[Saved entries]

• • • • •

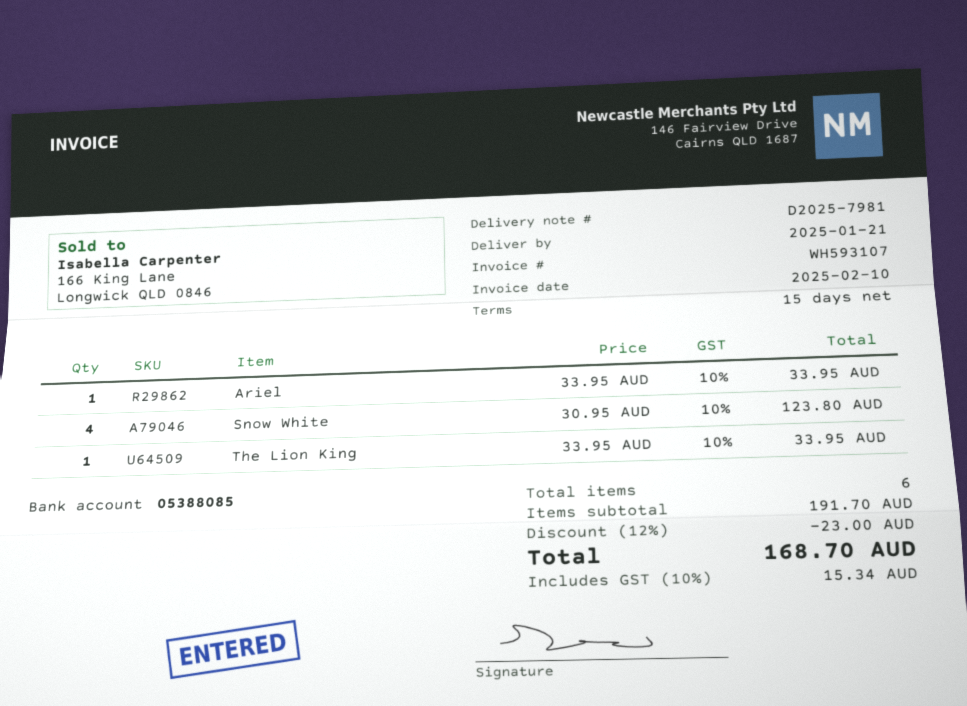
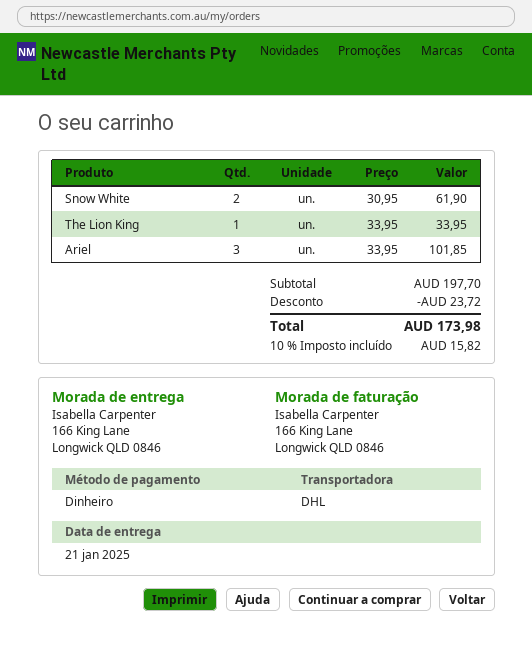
Ariel: 1 x 33.95 = 33.95 -> 3 x 33.95 = 101.85
Snow White: 4 x 30.95 = 123.80 -> 2 x 30.95 = 61.90
subtotal: 191.70 -> 197.70
discount: 23.00 -> 23.72
tax: 10% = 15.34 -> 10% = 15.82
total: 168.70 -> 173.98

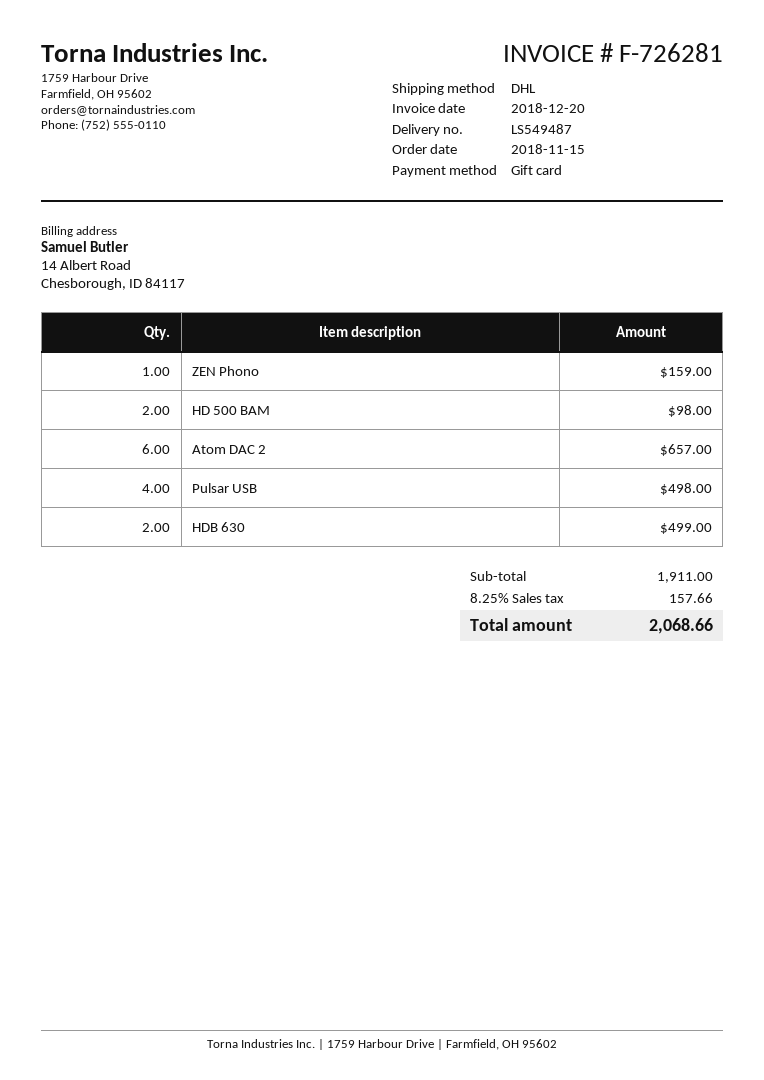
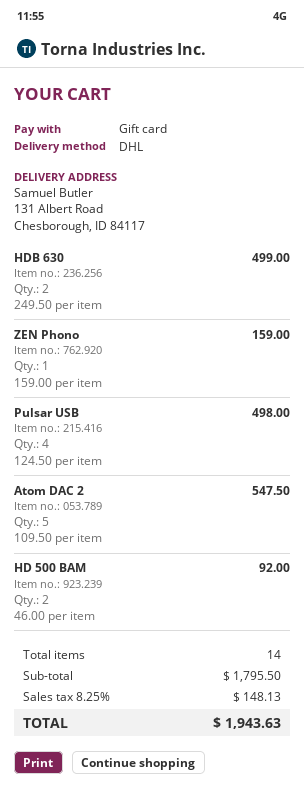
HD 500 BAM: 2 for 98.00 -> 2 for 92.00
Atom DAC 2: 6 for 657.00 -> 5 for 547.50
subtotal: 1911.00 -> 1795.50
tax: 8.25% = 157.66 -> 8.25% = 148.13
total: 2068.66 -> 1943.63

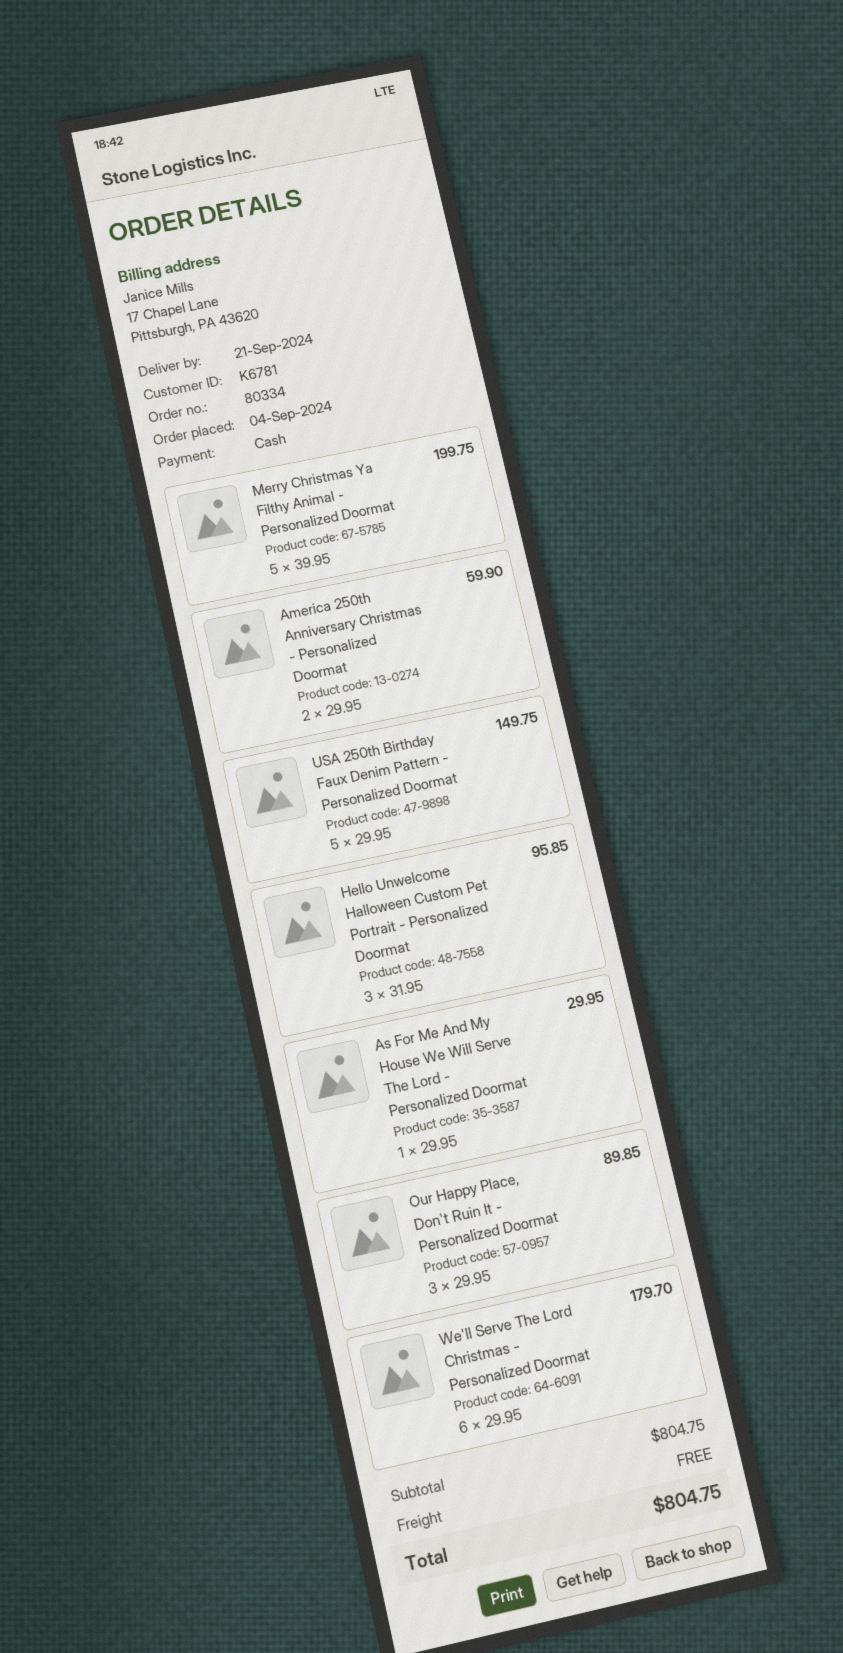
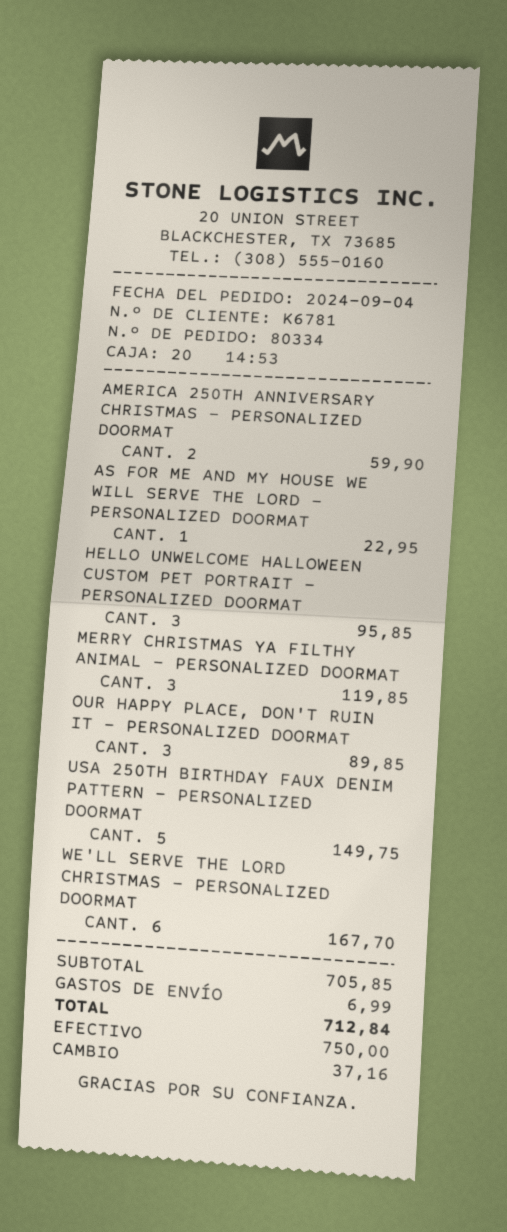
Merry Christmas Ya Filthy Animal - Personalized Doormat: 5 for 199.75 -> 3 for 119.85
As For Me And My House We Will Serve The Lord - Personalized Doormat: 1 for 29.95 -> 1 for 22.95
We'll Serve The Lord Christmas - Personalized Doormat: 6 for 179.70 -> 6 for 167.70
subtotal: 804.75 -> 705.85
shipping: 0.00 -> 6.99
total: 804.75 -> 712.84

• • • • •

▶ _Task objective_
What you give back must be the data above, reproduced exactly and free of pictures.

▶ _Result of the task_
Ariel: 1 x 33.95 = 33.95 -> 3 x 33.95 = 101.85
Snow White: 4 x 30.95 = 123.80 -> 2 x 30.95 = 61.90
subtotal: 191.70 -> 197.70
discount: 23.00 -> 23.72
tax: 10% = 15.34 -> 10% = 15.82
total: 168.70 -> 173.98

HD 500 BAM: 2 for 98.00 -> 2 for 92.00
Atom DAC 2: 6 for 657.00 -> 5 for 547.50
subtotal: 1911.00 -> 1795.50
tax: 8.25% = 157.66 -> 8.25% = 148.13
total: 2068.66 -> 1943.63

Merry Christmas Ya Filthy Animal - Personalized Doormat: 5 for 199.75 -> 3 for 119.85
As For Me And My House We Will Serve The Lord - Personalized Doormat: 1 for 29.95 -> 1 for 22.95
We'll Serve The Lord Christmas - Personalized Doormat: 6 for 179.70 -> 6 for 167.70
subtotal: 804.75 -> 705.85
shipping: 0.00 -> 6.99
total: 804.75 -> 712.84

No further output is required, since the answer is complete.